* [AIM OF THE EXERCISE]:
All of the records below are to be printed exactly; the pictures are to be left out.
··· RECORD EXCERPTS ···
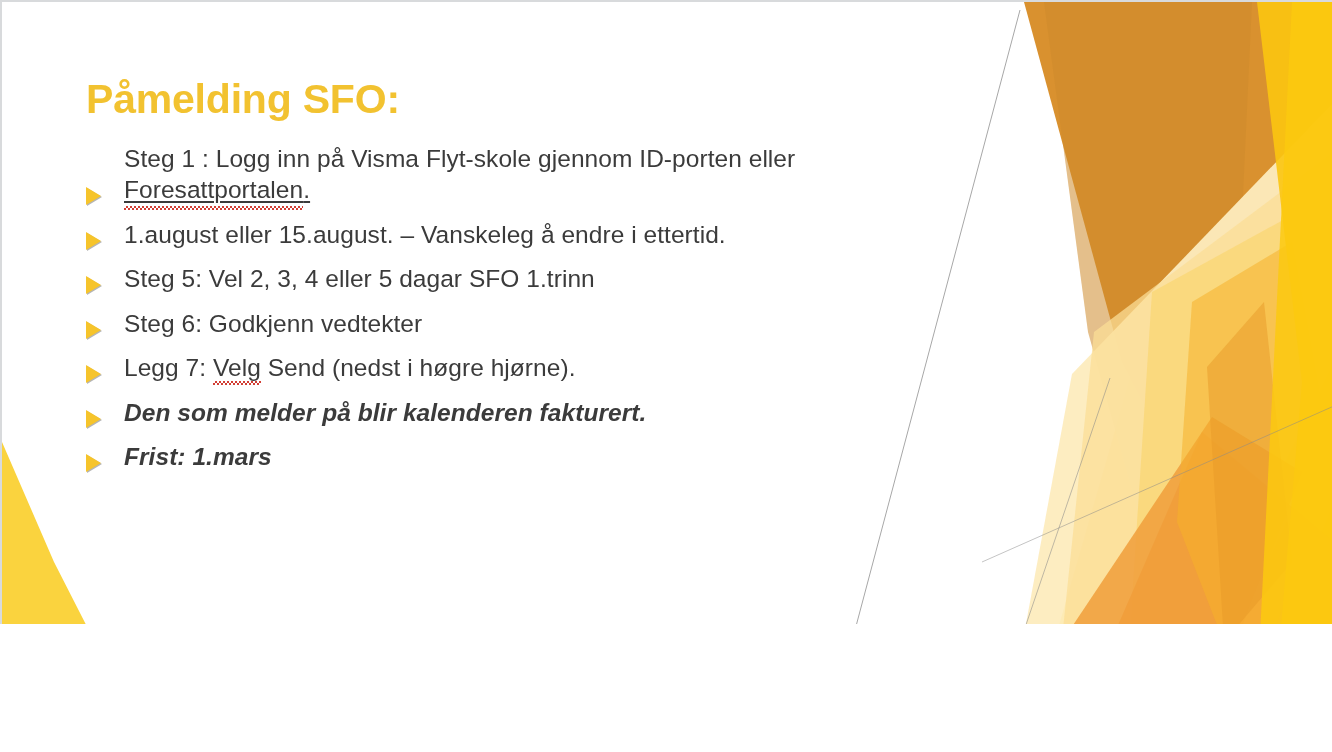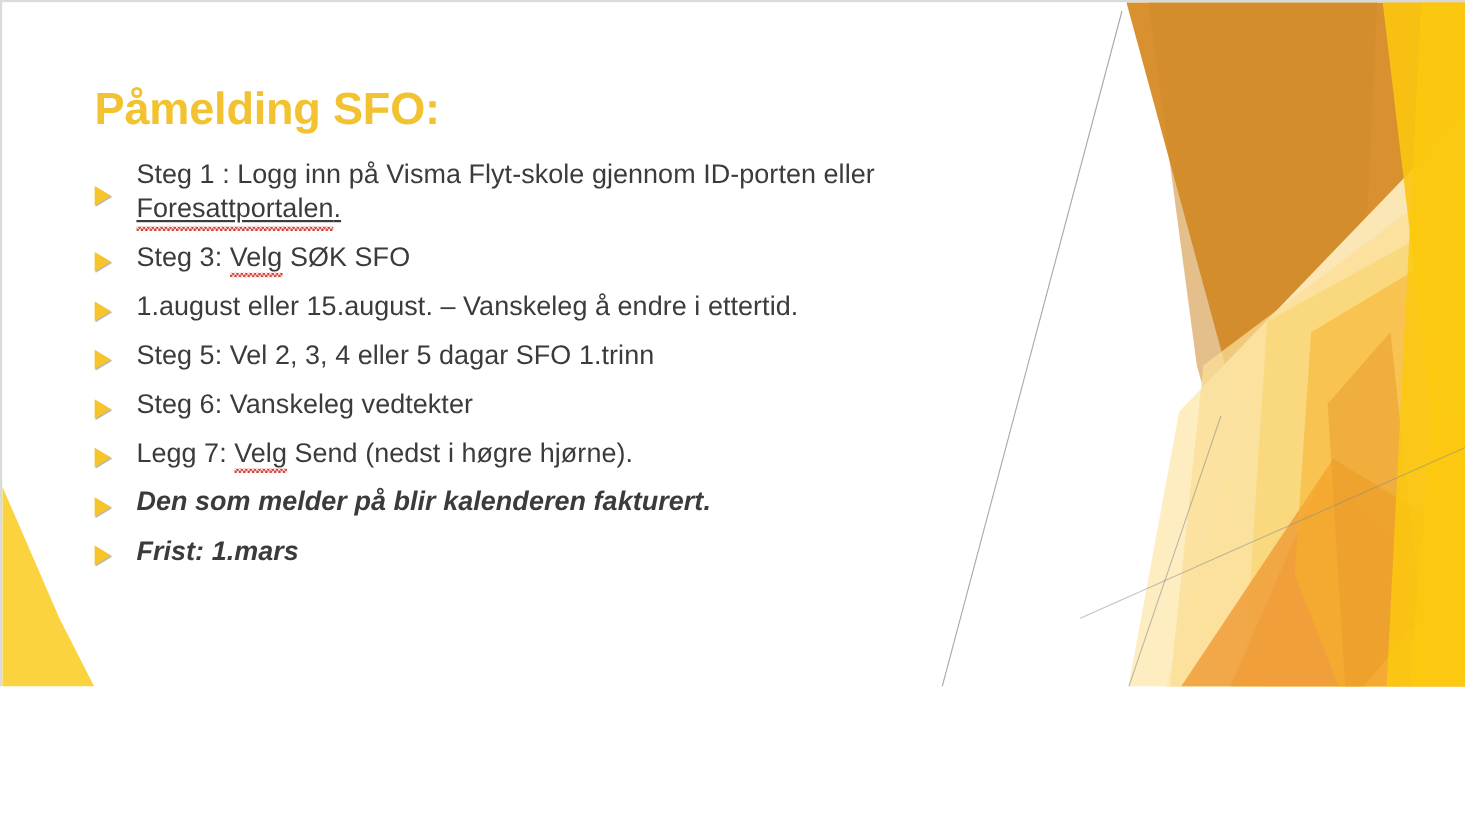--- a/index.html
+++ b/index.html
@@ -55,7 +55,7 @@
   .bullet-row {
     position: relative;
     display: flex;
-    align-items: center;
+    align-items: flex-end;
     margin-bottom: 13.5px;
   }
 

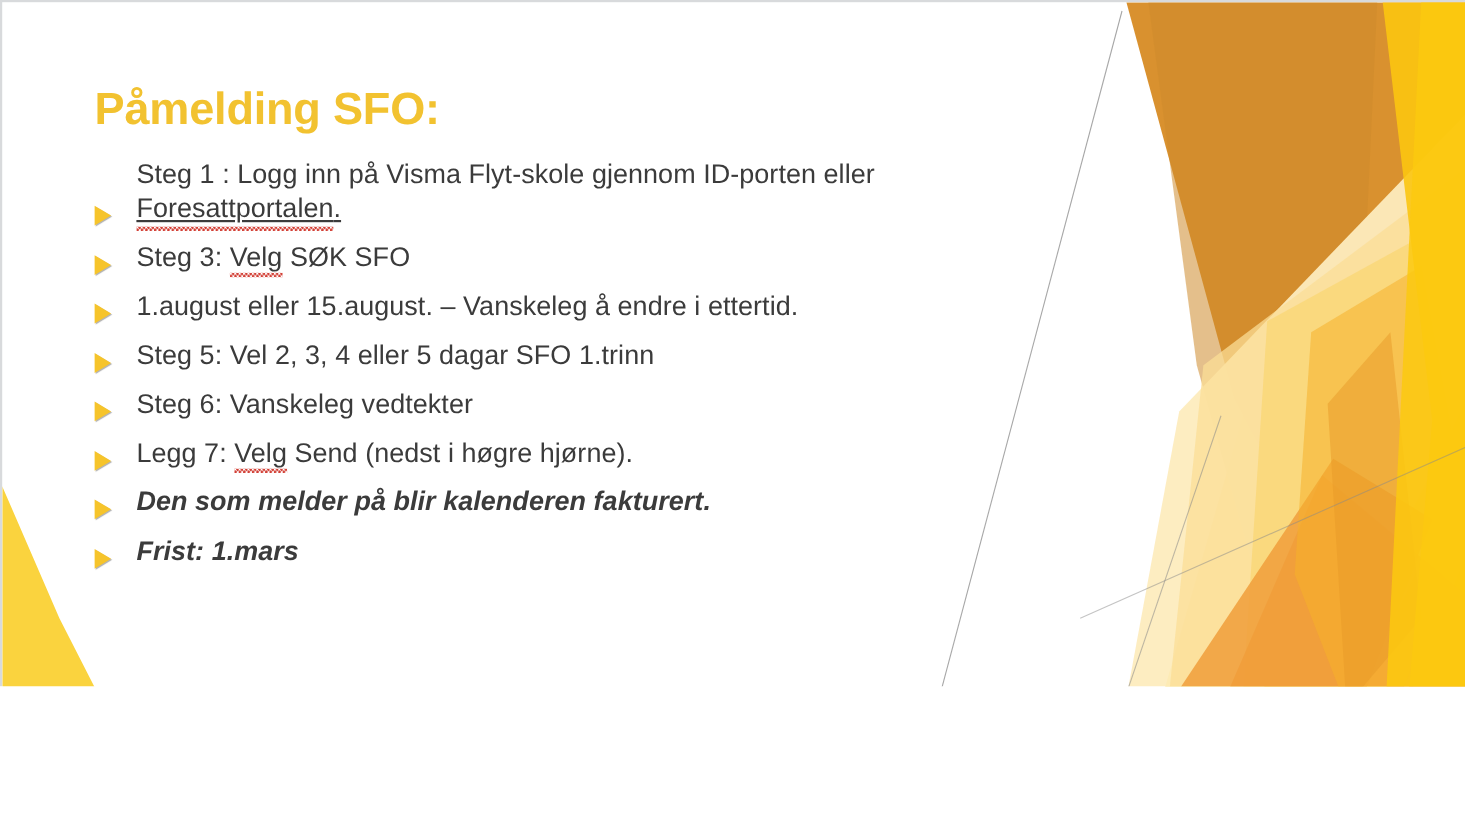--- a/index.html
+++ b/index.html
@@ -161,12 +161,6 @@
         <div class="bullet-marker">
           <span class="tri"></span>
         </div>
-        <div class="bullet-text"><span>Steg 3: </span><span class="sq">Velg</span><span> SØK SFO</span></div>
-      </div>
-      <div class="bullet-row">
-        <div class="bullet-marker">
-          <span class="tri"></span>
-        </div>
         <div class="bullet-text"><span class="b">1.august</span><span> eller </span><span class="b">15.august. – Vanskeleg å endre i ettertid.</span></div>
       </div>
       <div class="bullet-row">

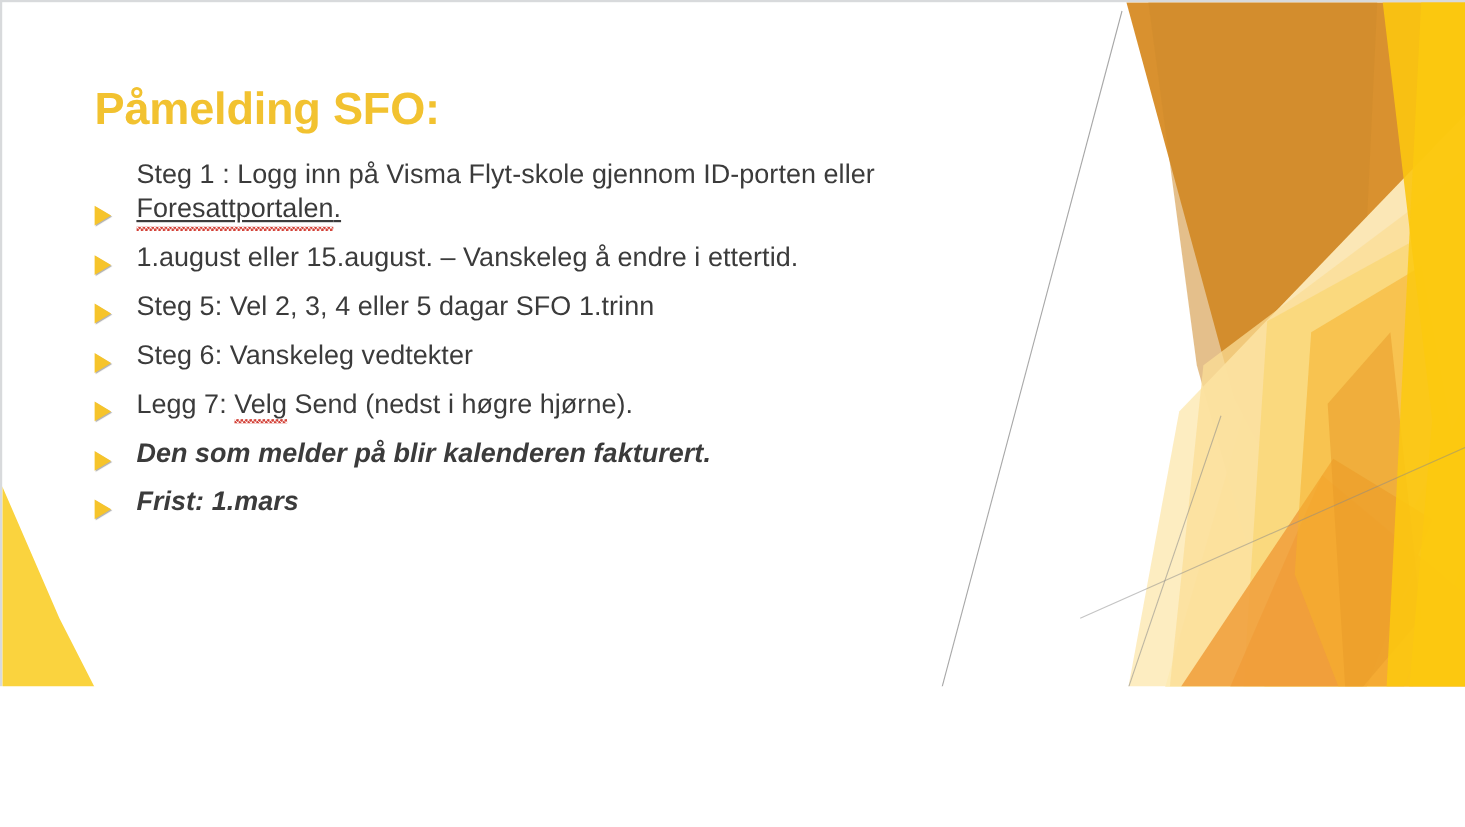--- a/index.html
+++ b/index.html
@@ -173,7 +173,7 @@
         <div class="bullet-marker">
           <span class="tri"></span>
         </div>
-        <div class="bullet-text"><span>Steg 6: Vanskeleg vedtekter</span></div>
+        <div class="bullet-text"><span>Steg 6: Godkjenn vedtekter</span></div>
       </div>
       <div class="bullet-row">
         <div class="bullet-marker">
···
* [EXERCISE ANSWER]:
--- a/index.html
+++ b/index.html
@@ -55,7 +55,7 @@
   .bullet-row {
     position: relative;
     display: flex;
-    align-items: center;
+    align-items: flex-end;
     margin-bottom: 13.5px;
   }
 

--- a/index.html
+++ b/index.html
@@ -161,12 +161,6 @@
         <div class="bullet-marker">
           <span class="tri"></span>
         </div>
-        <div class="bullet-text"><span>Steg 3: </span><span class="sq">Velg</span><span> SØK SFO</span></div>
-      </div>
-      <div class="bullet-row">
-        <div class="bullet-marker">
-          <span class="tri"></span>
-        </div>
         <div class="bullet-text"><span class="b">1.august</span><span> eller </span><span class="b">15.august. – Vanskeleg å endre i ettertid.</span></div>
       </div>
       <div class="bullet-row">

--- a/index.html
+++ b/index.html
@@ -173,7 +173,7 @@
         <div class="bullet-marker">
           <span class="tri"></span>
         </div>
-        <div class="bullet-text"><span>Steg 6: Vanskeleg vedtekter</span></div>
+        <div class="bullet-text"><span>Steg 6: Godkjenn vedtekter</span></div>
       </div>
       <div class="bullet-row">
         <div class="bullet-marker">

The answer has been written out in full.